Все его сочинения, например, о монархии, о происхождении языков, религиозные песни, песни светские, представляют, или схоластические труды ученого, который, подобно своим современникам, занимался неразрешимыми и бесполезными вопросами, или стихотворные попытки в разных родах. Но весь поэтический гений его выразился в его «Священной поэме».

Она разделяется на три части: Ад, Чистилище и Рай.

Данте представляет, что посредине пути жизни, он сбился с дороги, зашел в дремучий лес и встретился с Виргилием, Римским поэтом. Виргилий, как жилец того света, ведет Данте сперва по Аду, потом по Чистилищу[4], показывает ему разные роды наказаний и говорит, кто за что наказан. В Рай Виргилий не провожает Данте, потому что сам не смеет туда войти. Данте входит в жилище блаженных один под руководством какой-то светлой женщины — Беатриче. Все эти видения, разумеется, изобретенные фантазиею, Данте и описывает в своем сочинении.

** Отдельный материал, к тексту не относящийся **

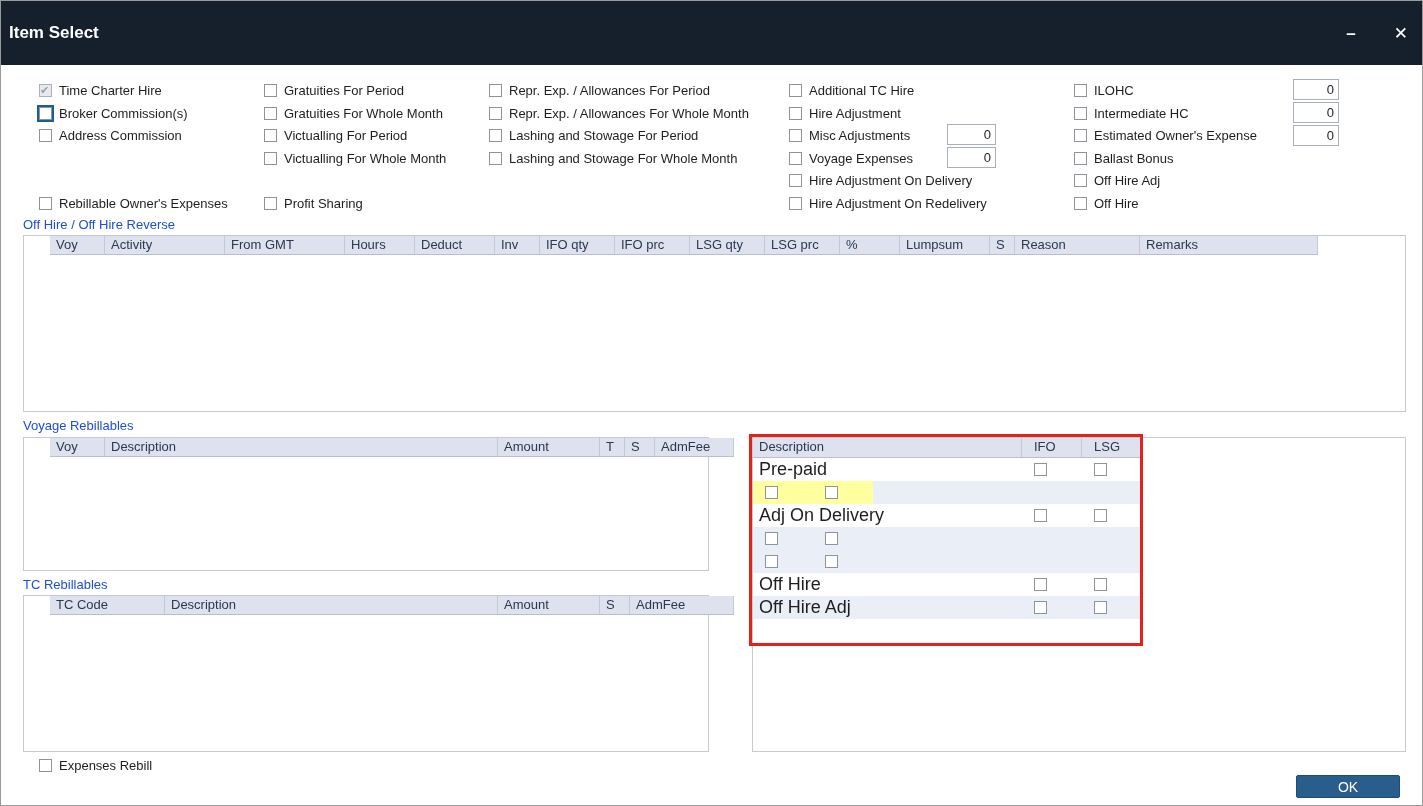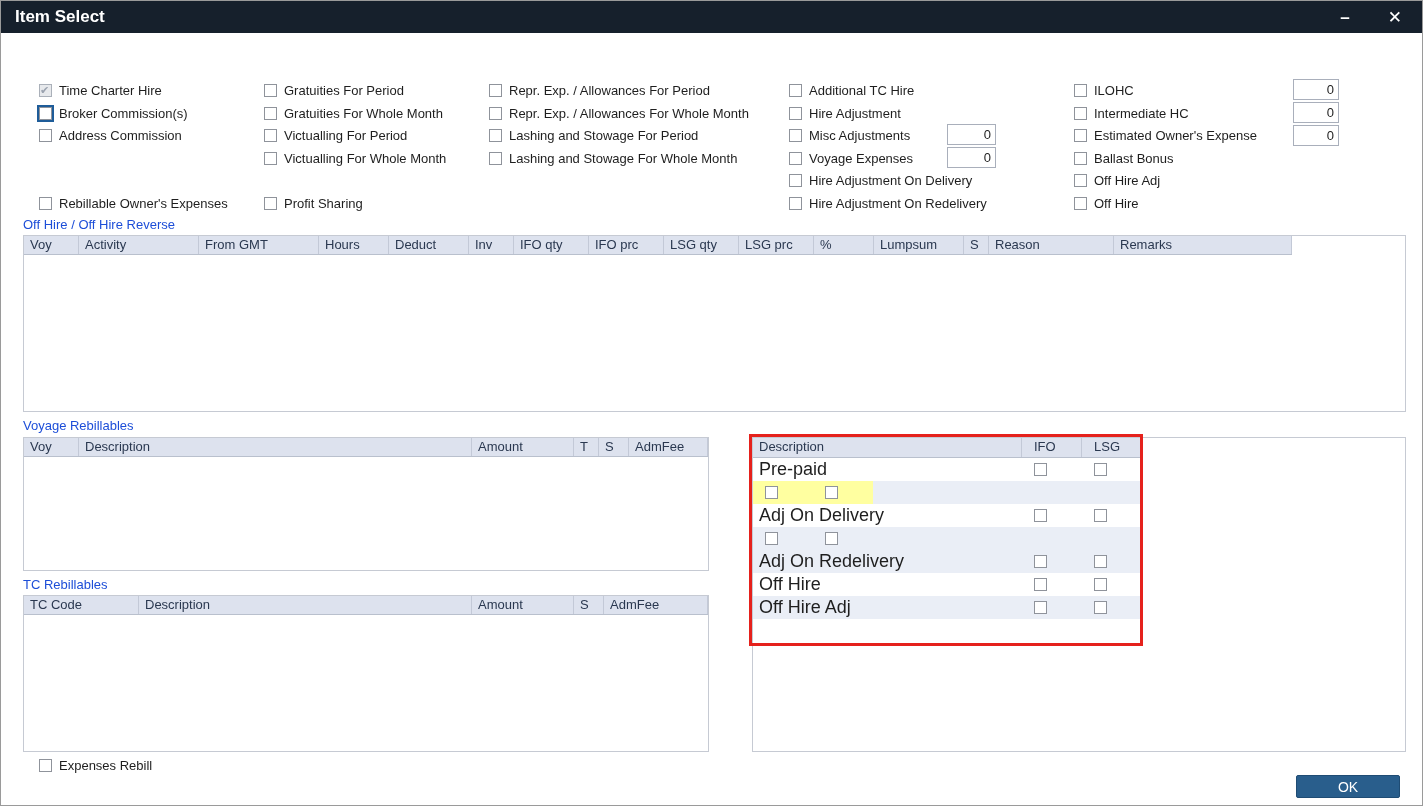--- a/index.html
+++ b/index.html
@@ -1,30 +1,30 @@
 <!DOCTYPE html>
 <html><head>
 <meta charset="utf-8">
 <style>
   html,body{margin:0;padding:0;background:#fff;}
   body{font-family:"Liberation Sans","DejaVu Sans",sans-serif;}
   .dialog{position:relative;width:1423px;height:806px;background:#fff;border:1px solid #9a9a9a;box-sizing:border-box;overflow:hidden;}
-  .titlebar{position:absolute;left:0;top:0;width:100%;height:32px;background:#16202c;display:flex;align-items:center;padding:0 14px;box-sizing:border-box;}
+  .titlebar{position:absolute;left:0;top:0;width:100%;height:64px;background:#16202c;display:flex;align-items:center;padding:0 8px;box-sizing:border-box;}
   .title{color:#ffffff;font-size:17px;font-weight:bold;}
   .winctl{margin-left:auto;display:flex;gap:38px;align-items:center;padding-right:6px;}
   .winbtn{color:#ffffff;font-size:17px;font-weight:bold;cursor:pointer;line-height:1;}
   .cb{position:absolute;display:flex;align-items:center;gap:7px;font-size:13px;color:#1e1e1e;white-space:nowrap;height:15px;cursor:default;}
   .cbx{appearance:none;-webkit-appearance:none;width:13px;height:13px;border:1px solid #8f939b;background:#fff;margin:0;position:relative;flex:none;}
   .cbx:disabled{background:#e7e9ec;border-color:#aab0b9;}
   .cbx:checked::after{content:"\2714";position:absolute;left:0px;top:-2px;font-size:11px;line-height:14px;color:#3c4554;}
   .cbx:disabled:checked::after{color:#9aa2af;}
   .cbx.focused{box-shadow:0 0 0 2px #1e5c99;}
   .seclabel{position:absolute;font-size:13px;color:#1d4ed8;white-space:nowrap;}
   .panel{position:absolute;border:1px solid #c6cad3;background:#fff;box-sizing:border-box;}
-  .thead{display:flex;background:#dde2ee;border-bottom:1px solid #b9c0cd;height:19px;box-sizing:border-box;}
+  .thead{display:flex;background:#dde2ee;border-bottom:1px solid #b9c0cd;height:19px;box-sizing:border-box;margin-left:26px;}
   .th{font-size:13px;color:#2a3850;padding:1px 3px 0 6px;border-right:1px solid #c3c9d7;box-sizing:border-box;white-space:nowrap;overflow:hidden;}
   .tbody{width:100%;}
   .bhead{display:flex;background:#dde2ee;border-bottom:1px solid #b9c0cd;height:20px;box-sizing:border-box;width:389px;}
   .brow{display:flex;width:389px;height:23px;align-items:stretch;box-sizing:border-box;}
   .brow.alt{background:#eaeef6;}
   .bdesc{width:269px;padding-left:6px;font-size:18px;box-sizing:border-box;display:flex;align-items:center;color:#1e1e1e;}
   .bchk{width:60px;box-sizing:border-box;padding-left:12px;display:flex;align-items:center;}
   .bchk.yellow{background:#ffffa0;}
   .annotation{position:absolute;left:748px;top:433px;width:394px;height:212px;border:3px solid #e5211c;box-sizing:border-box;pointer-events:none;z-index:9;}
   .numinput{position:absolute;border:1px solid #a9afbb;font-family:"Liberation Sans","DejaVu Sans",sans-serif;font-size:13px;text-align:right;padding:0 4px;box-sizing:border-box;background:#fff;color:#1e1e1e;}
@@ -237,21 +237,20 @@
     </div>
     <div class="brow alt">
       <div class="bchk">
           <input type="checkbox" class="cbx" style="">
         </div>
       <div class="bchk">
           <input type="checkbox" class="cbx" style="">
         </div>
     </div>
     <div class="brow alt">
-      <div class="bdesc">Adj On Redelivery</div>
       <div class="bchk">
           <input type="checkbox" class="cbx" style="">
         </div>
       <div class="bchk">
           <input type="checkbox" class="cbx" style="">
         </div>
     </div>
     <div class="brow">
       <div class="bdesc">Off Hire</div>
       <div class="bchk">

Вероятно, частию потому, что он видел между своими современниками бездну пороков, злодейств и бедствий, потому, что сам перенес множество несчастий, он лучше всего описал Ад — страну бесчисленных и безотрадных страданий. Этим же он воспользовался, как средством, чтобы навести ужас на современных ему злодеев и отомстить своим врагам. О некоторых он говорит, что видел их в Аде. Он описывает свои видения с такою естественностию и поразительной убедительностию, что многие, особенно суеверные люди, принимали это за истину и думали, что он действительно сходил в Ад. Загар его лица, курчавые волосы, печаль и мрачное выражение его физиономии, все служило для них доказательством, что это — следы адского пламени, дыма и впечатления адских мук. Тех, кого он заживо поместил в Аде, считали уж мертвыми. О них говорили, что только дьявол оживляет их бездушные трупы; знакомые друзья, родные бежали от них, как от отверженных. Казалось, на лицах этих несчастных, как на вратах Ада, он изобразил черными чертами страшный приговор: «покиньте надежду навсегда» (lasciate ogni speranza)!

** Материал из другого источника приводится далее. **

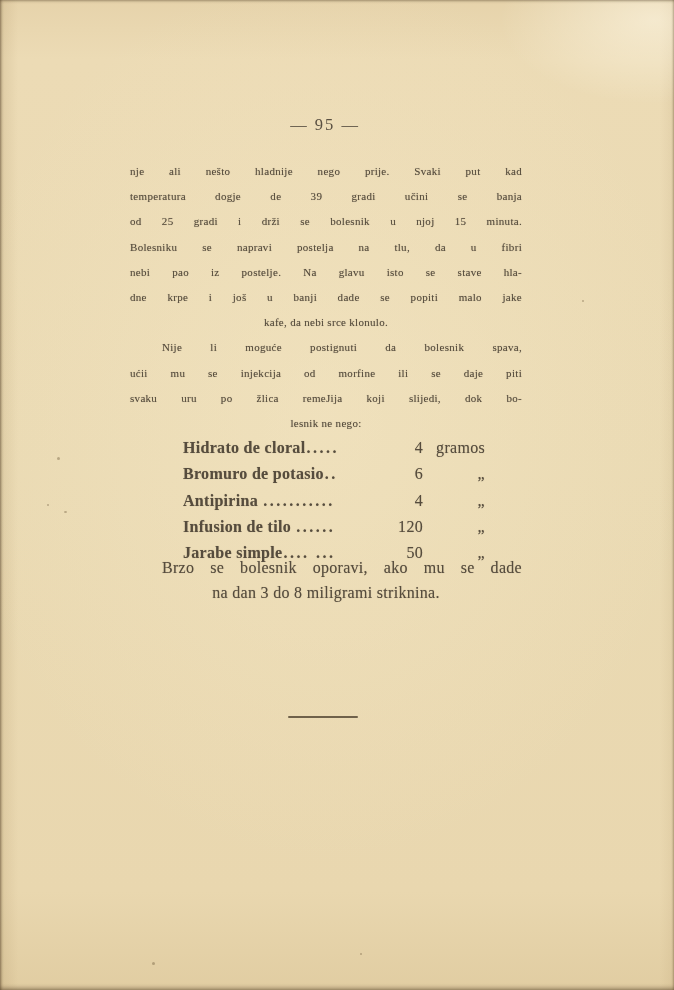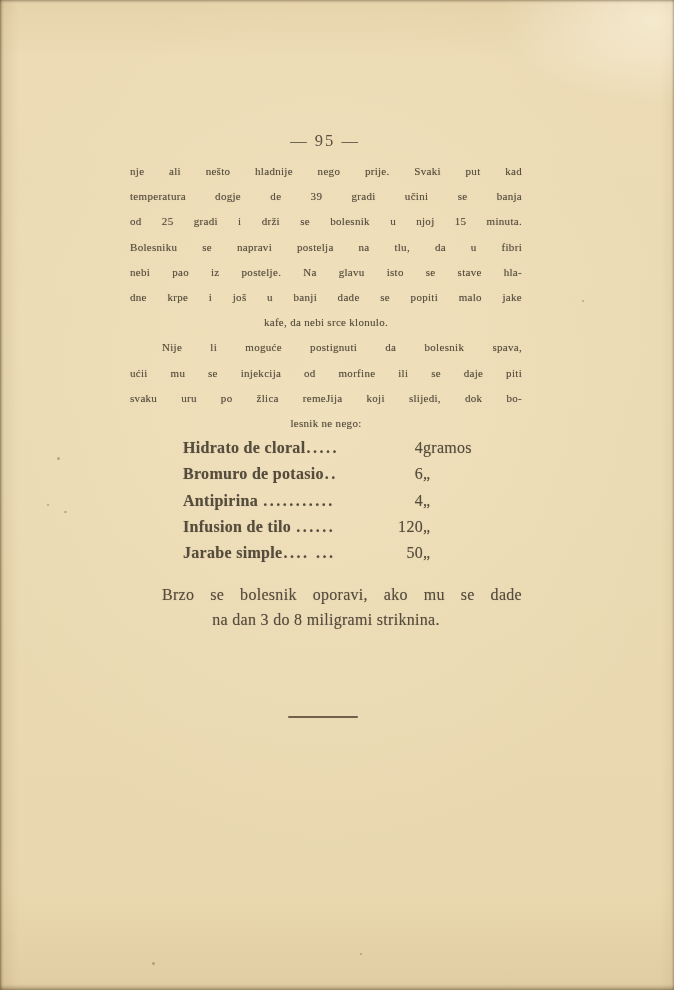--- a/index.html
+++ b/index.html
@@ -22,21 +22,21 @@
       linear-gradient(180deg, #e6d3ab 0%, #ecdbb5 6%, #eadab3 48%, #e9d7af 90%, #e1cda2 100%);
     box-shadow:
       inset 2px 0 3px -1px rgba(70,52,28,0.50),
       inset 0 2px 3px -1px rgba(70,52,28,0.38),
       inset 0 -4px 4px -2px rgba(70,52,28,0.45),
       inset -2px 0 2px -1px rgba(70,52,28,0.22);
     color: #564c3d;
   }
   .page-number {
     position: absolute;
-    top: 131px;
+    top: 115px;
     left: 0;
     width: 650px;
     text-align: center;
     font-size: 16.5px;
     letter-spacing: 2px;
     color: #5a5042;
   }
   .text-block {
     position: absolute;
     left: 130px;
@@ -64,25 +64,25 @@
     width: 310px;
     font-size: 16px;
     line-height: 26.3px;
     letter-spacing: 0.3px;
     text-shadow: 0 0 0.8px rgba(87,77,63,0.45);
   }
   .dose-row { display: flex; align-items: baseline; }
   .dose-name { width: 197px; overflow: hidden; white-space: nowrap; font-weight: bold; }
   .dots { letter-spacing: 2.5px; padding-left: 1px; }
   .dose-value { width: 43px; text-align: right; }
-  .dose-unit { width: 62px; text-align: left; }
+  .dose-unit { width: 62px; text-align: right; }
   .closing-block {
     position: absolute;
     left: 130px;
-    top: 582px;
+    top: 555px;
     width: 392px;
     font-size: 16px;
     line-height: 25.2px;
     letter-spacing: 0.3px;
     text-shadow: 0 0 0.8px rgba(87,77,63,0.45);
   }
   .end-rule {
     position: absolute;
     left: 288px;
     top: 716px;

Для нас это сочинение занимательно в высшей степени, как выражение разнообразнейших чувств и страстей в странной смеси величественных и чудовищных, очаровательно-грациозных и неслыханно-уродливых, отвратительнейших картин, с загадочными аллегориями, с сухими схоластическими рассуждениями и с проблесками светлых мыслей, подобно утренним лучам солнца, радующих душу. И все это передано в стихах могучих, звонких и крепких, с какою-то гордою величавостью.

Создав это великое дело своей жизни, нося эти призраки с их муками в душе своей, Данте по-прежнему переходил из края в край и, после тысячи страданий, скончался пятидесяти шести лет от роду, в Равенне.

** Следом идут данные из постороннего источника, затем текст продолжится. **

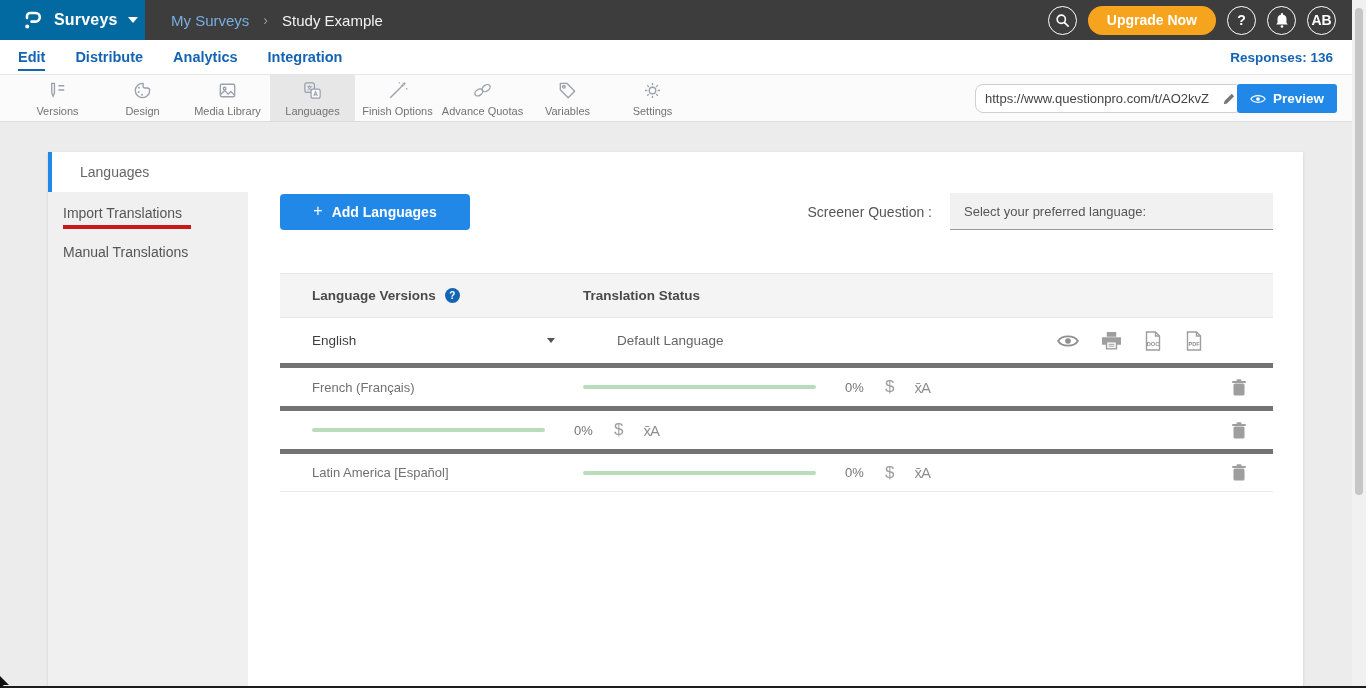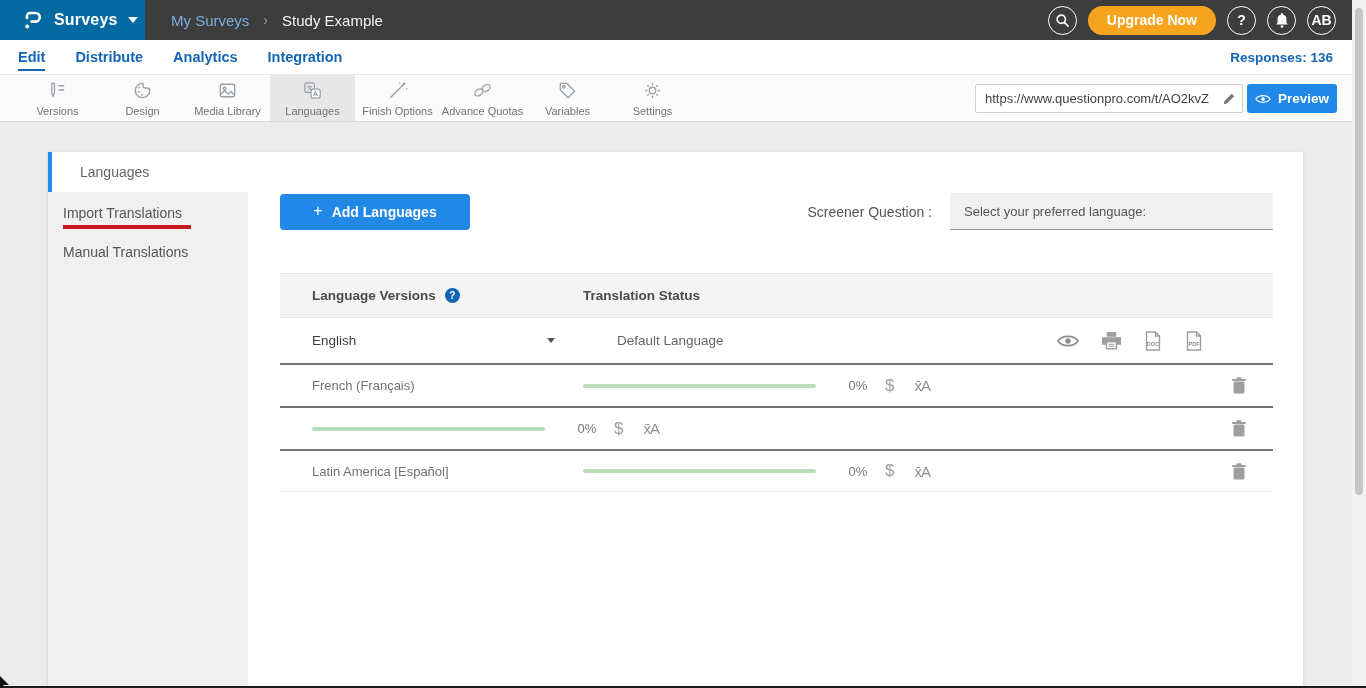--- a/index.html
+++ b/index.html
@@ -24,24 +24,24 @@
   .tab { color:#1464b4; font-size:14.5px; font-weight:700; padding:6px 0 4px; cursor:pointer; border-bottom:2px solid transparent; }
   .tab.active { border-bottom-color:#1464b4; }
   .responses { margin-left:auto; padding-right:33px; color:#1464b4; font-size:13.5px; font-weight:700; cursor:pointer; }
 
   
   .toolbar { position:absolute; top:75px; left:0; width:1366px; height:47px; background:#fbfbfb; border-bottom:1px solid #dcdcdc; display:flex; align-items:stretch; padding-left:15px; }
   .tool-item { width:85px; display:flex; flex-direction:column; align-items:center; justify-content:center; gap:3px; cursor:pointer; color:#99a1ae; }
   .tool-item.active { background:#e7e7e7; }
   .tool-item svg { width:23px; height:23px; }
   .tool-label { font-size:11px; color:#737373; white-space:nowrap; }
-  .url-wrap { position:absolute; right:123px; top:9px; width:268px; height:29px; background:#fff; border:1px solid #cfcfcf; border-radius:2px; display:flex; align-items:center;margin-left:16px; }
+  .url-wrap { position:absolute; right:123px; top:9px; width:268px; height:29px; background:#fff; border:1px solid #cfcfcf; border-radius:8px; display:flex; align-items:center;margin-left:16px; }
   .url-input { flex:1; border:none; outline:none; background:transparent; font-size:13px; color:#444; padding:0 4px 0 9px; font-family:inherit; min-width:0; }
   .url-edit { width:26px; display:flex; align-items:center; justify-content:center; cursor:pointer; }
-  .preview-btn { position:absolute; right:29px; top:9px; width:90px; height:29px; background:#2188e8; border:none; border-radius:3px; color:#fff; font-size:13.5px; font-weight:700; display:flex; align-items:center; justify-content:center; gap:7px; cursor:pointer; font-family:inherit; }
+  .preview-btn { position:absolute; right:29px; top:9px; width:100px; height:29px; background:#2188e8; border:none; border-radius:3px; color:#fff; font-size:13.5px; font-weight:700; display:flex; align-items:center; justify-content:center; gap:7px; cursor:pointer; font-family:inherit; }
 
   
   .workspace { position:absolute; top:122px; left:0; right:14px; bottom:0; background:#ececec; }
   .card { position:absolute; left:48px; top:30px; width:1255px; bottom:0; background:#fff; box-shadow:0 1px 3px rgba(0,0,0,.12); display:flex; }
   .side { width:200px; flex:none; display:flex; flex-direction:column; }
   .side-title { height:40px; border-left:4px solid #2188e8; background:#fff; display:flex; align-items:center; padding-left:28px; font-size:14px; color:#666; cursor:pointer; }
   .side-list { flex:1; background:#f0f0f0; padding-top:1px; }
   .side-item { height:39px; display:flex; align-items:center; padding-left:15px; font-size:14px; color:#555; cursor:pointer; position:relative; }
   .red-underline { position:absolute; left:15px; bottom:3px; width:128px; height:4px; background:#c61a1a; }
 
@@ -60,21 +60,21 @@
   .thead { height:45px; background:#f4f4f4; border-top:1px solid #e7e7e7; border-bottom:1px solid #e7e7e7; font-size:13.5px; font-weight:700; color:#4a4a4a; }
   .cell-name { width:271px; flex:none; display:flex; align-items:center; gap:9px; }
   .cell-status { flex:1; display:flex; align-items:center; min-width:0; }
   .help-circle { width:15px; height:15px; border-radius:50%; background:#1464b4; color:#fff; font-size:10px; font-weight:700; display:flex; align-items:center; justify-content:center; cursor:pointer; }
   .row-default { height:45px; font-size:13.5px;gap:34px; }
   .row-default .lang-name { color:#3f3f3f; cursor:pointer; }
   .dd-caret { width:0; height:0; border-left:4.5px solid transparent; border-right:4.5px solid transparent; border-top:5px solid #555; margin-left:auto; margin-right:28px; cursor:pointer; }
   .default-status { color:#666; }
   .doc-icons { margin-left:auto; display:flex; align-items:center; gap:23px; padding-right:70px; color:#9e9e9e; }
   .doc-icons span { cursor:pointer; display:flex; }
-  .row-lang { height:43px; border-top:2px solid #737373; font-size:13px; color:#707070;text-align:center; }
+  .row-lang { height:43px; border-top:5px solid #737373; font-size:13px; color:#707070; }
   .row-lang:last-child { border-bottom:1px solid #e9e9e9; }
   .pbar { width:233px; height:4px; border-radius:2px; background:#b9dcba; position:relative; overflow:hidden; flex:none; }
   .pbar .pfill { position:absolute; left:0; top:0; bottom:0; background:#5cb860; width:0; }
   .pct { margin-left:29px; width:26px; color:#757575; font-size:13px; }
   .dollar { margin-left:14px; font-size:17px; color:#9e9e9e; cursor:pointer; }
   .trans-glyph { margin-left:20px; font-size:15px; color:#8f8f8f; cursor:pointer; letter-spacing:-1px; }
   .trash-btn { margin-left:auto; margin-right:27px; cursor:pointer; display:flex; }
 
   
   .scrollbar { position:absolute; top:0; right:0; width:14px; height:688px; background:#f1f1f1; }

Францисканские монахи уверяют, что он постригся в монашество, именно их ордена. После смерти начали писать ему похвальные надгробные надписи, ставить ему памятники, делать его бюсты, печатать и перепечатывать его поэму, толковать каждый стих ее, спорить о значении его аллегорий, до ожесточения ссориться по случаю разногласия о достоинстве и недостатках его идей и вымыслов. Но все это пропало от времени, все это разнесено ветром, как тучи насекомых, как пыль; а его творение возвышается, подобно дикой колоссальной громаде, и на всех языках, называется до сих пор божественным.